Author:
Whelan Seán Olann,Mulrooney Conor,Moriarty Frank,Cormican Martin
Abstract
AbstractThe major determinant of blood culture (BC) diagnostic performance is blood volume, and pediatric sample volumes are frequently low. We aimed to assess BC volumes in our institution, design an intervention to increase volumes, and assess its impact. All pediatric BCs submitted over a 7-month period to the microbiology laboratory in a university hospital (including emergency department, pediatric ward, and neonatal unit) were included. A pre-intervention period assessed current practice. A multi-faceted intervention (education, guideline introduction, active feedback strategies) was collaboratively designed by all stakeholders. Impact was assessed in a post-intervention period. The main outcome measures included the percentage of samples adequately filled using three measures of sample adequacy (1) manufacturer-recommended minimum validated volume—> 0.5 ml, (2) manufacturer-recommended optimal minimum volume—> 1.0 ml, (3) newly introduced age-specific recommendations. Three hundred ninety-eight pre-intervention and 388 post-intervention samples were included. Initial volumes were low but increased significantly post-intervention (median 0.77 ml vs. 1.52 ml), with multivariable regression analysis estimating volumes increased 89% post-intervention. There were significant increases in all measures of volume adequacy, including an increase in age-appropriate filling (20.4–53.1%), with less improvement in those aged > 3 years.

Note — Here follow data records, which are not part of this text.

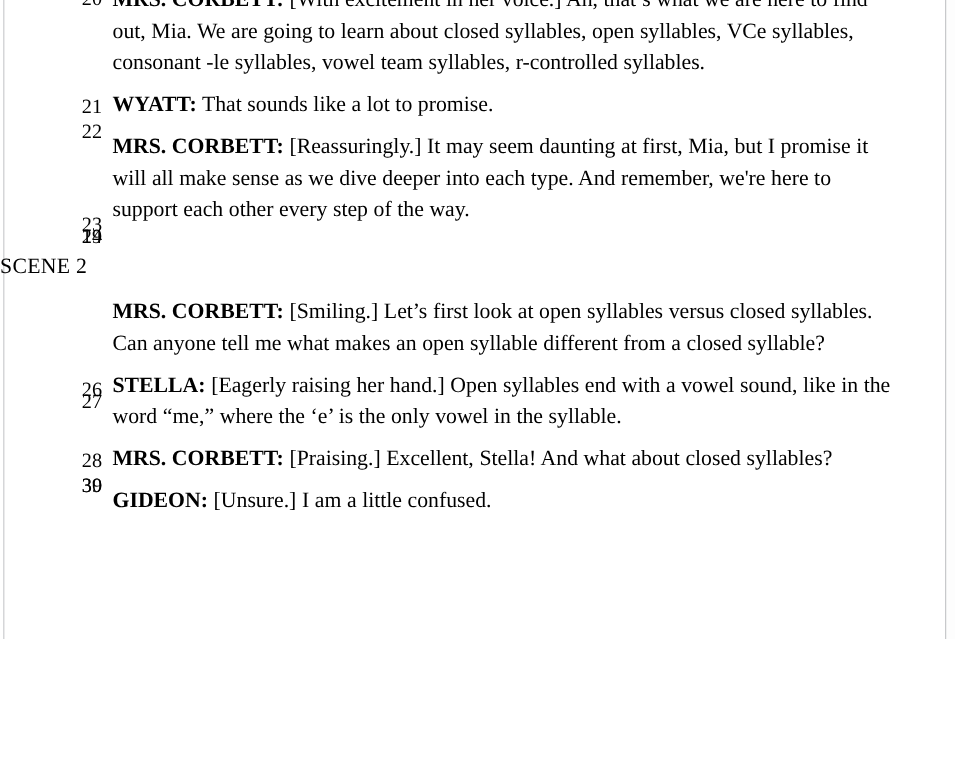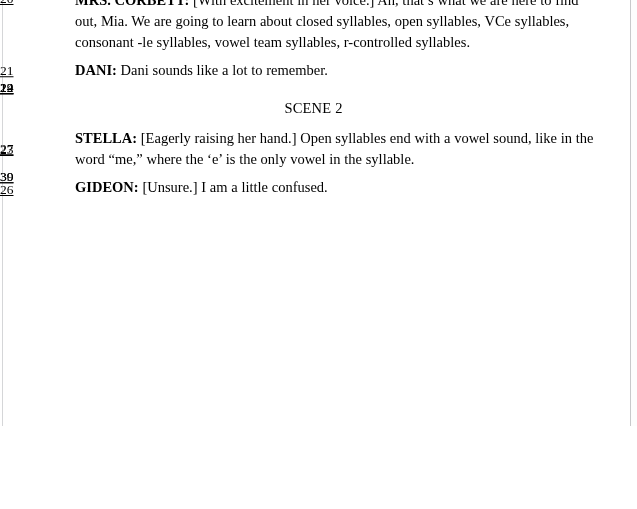--- a/index.html
+++ b/index.html
@@ -69,10 +69,10 @@
     position: absolute;
     left: 0;
     width: 68px;
+    text-align: right;
     font-size: 13.5px;
     line-height: 1;
     color: #000;
-    text-decoration: underline;
   }
   
   .num.center {

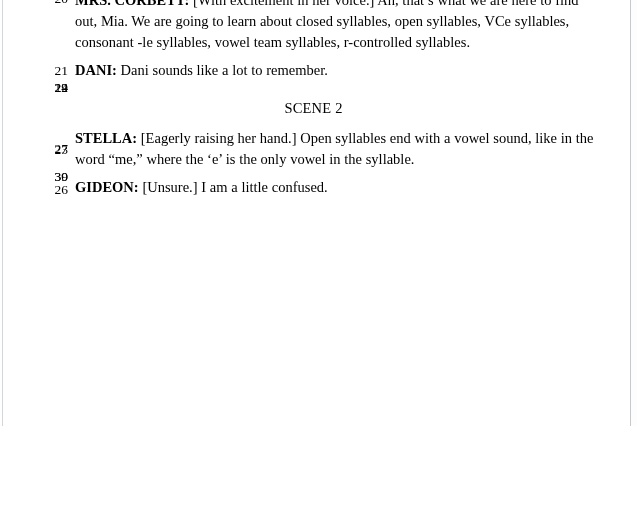--- a/index.html
+++ b/index.html
@@ -125,7 +125,7 @@
 
     <div class="line-block">
       <div class="num center">21</div>
-      <div class="txt"><span class="speaker">DANI:</span><span> Dani sounds like a lot to remember.</span></div>
+      <div class="txt"><span class="speaker">WYATT:</span><span> Dani sounds like a lot to remember.</span></div>
     </div>
 
     <div class="line-block">

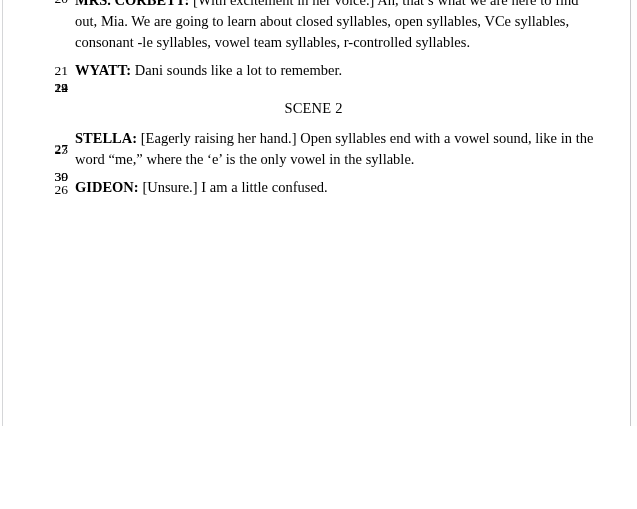--- a/index.html
+++ b/index.html
@@ -125,7 +125,7 @@
 
     <div class="line-block">
       <div class="num center">21</div>
-      <div class="txt"><span class="speaker">WYATT:</span><span> Dani sounds like a lot to remember.</span></div>
+      <div class="txt"><span class="speaker">WYATT:</span><span> That sounds like a lot to promise.</span></div>
     </div>
 
     <div class="line-block">

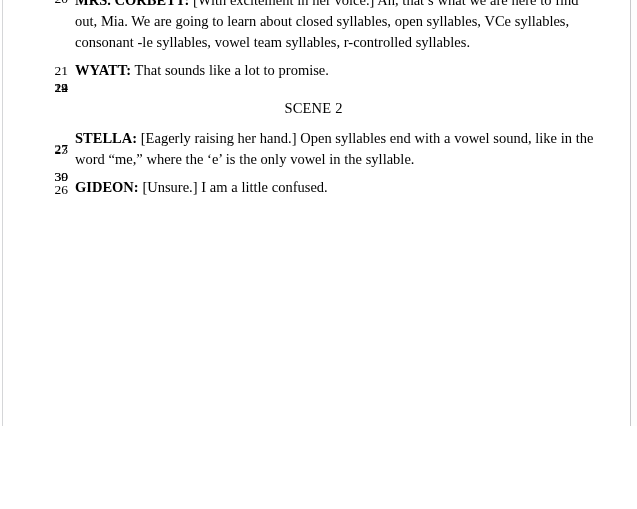--- a/index.html
+++ b/index.html
@@ -134,6 +134,7 @@
 
     <div class="line-block">
       <div class="num second">23</div>
+      <div class="txt"><span class="speaker">MRS. CORBETT:</span><span> [Reassuringly.] It may seem daunting at first, Mia, but I promise it will all make sense as we dive deeper into each type. And remember, we're here to support each other every step of the way.</span></div>
     </div>
 
     <div class="line-block">

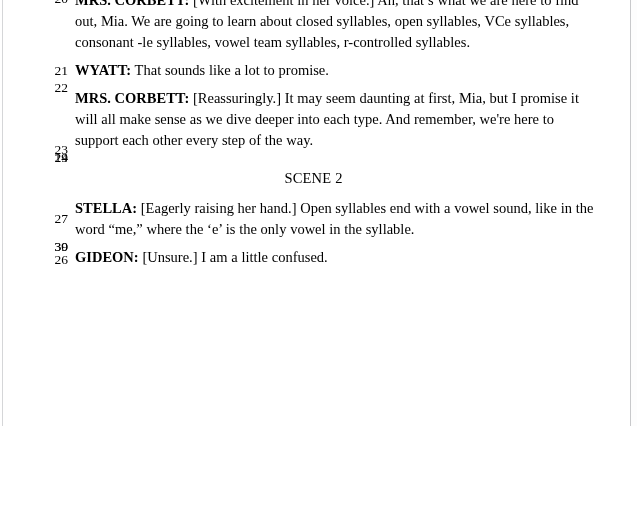--- a/index.html
+++ b/index.html
@@ -101,7 +101,7 @@
 
   
   .scene-heading {
-    text-align: center;
+    text-align: left;
     font-size: 14.5px;
     line-height: 21px;
     margin: 17px 6px 9px 0;

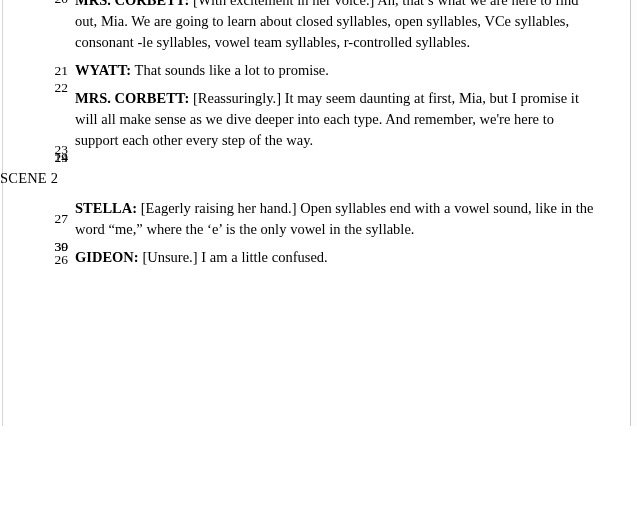--- a/index.html
+++ b/index.html
@@ -149,6 +149,7 @@
 
     <div class="line-block">
       <div class="num second">26</div>
+      <div class="txt"><span class="speaker">MRS. CORBETT:</span><span> [Smiling.] Let’s first look at open syllables versus closed syllables. Can anyone tell me what makes an open syllable different from a closed syllable?</span></div>
     </div>
 
     <div class="line-block">

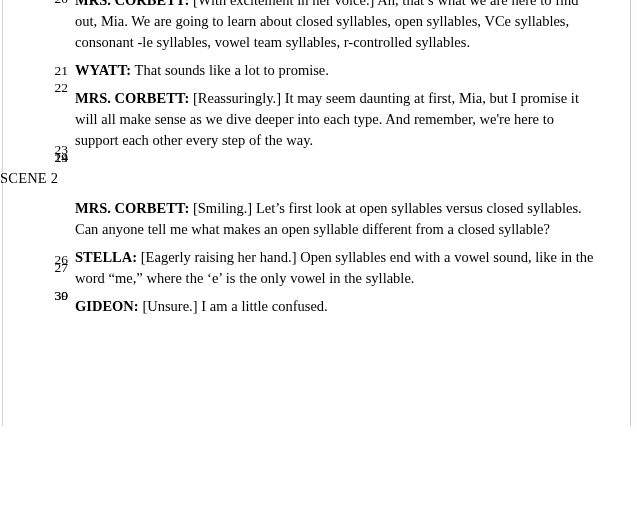--- a/index.html
+++ b/index.html
@@ -157,6 +157,10 @@
       <div class="txt"><span class="speaker">STELLA:</span><span> [Eagerly raising her hand.] Open syllables end with a vowel sound, like in the word “me,” where the ‘e’ is the only vowel in the syllable.</span></div>
     </div>
 
+    <div class="line-block">
+      <div class="num center">28</div>
+      <div class="txt"><span class="speaker">MRS. CORBETT:</span><span> [Praising.] Excellent, Stella! And what about closed syllables?</span></div>
+    </div>
 
     <div class="line-block">
       <div class="num center">39</div>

Overall, 68.4% of pathogens were from adequately filled cultures, while 76% of contaminants were from inadequately filled cultures. A pathogen was detected in a higher proportion of adequately filled than inadequately filled cultures (9.4% vs. 2.2%, p < 0.001). Conclusion: Blood volume impacts BC sensitivity, with lower volumes yielding fewer pathogens and more contaminants. Focused intervention can significantly improve volumes to improve diagnostic performance.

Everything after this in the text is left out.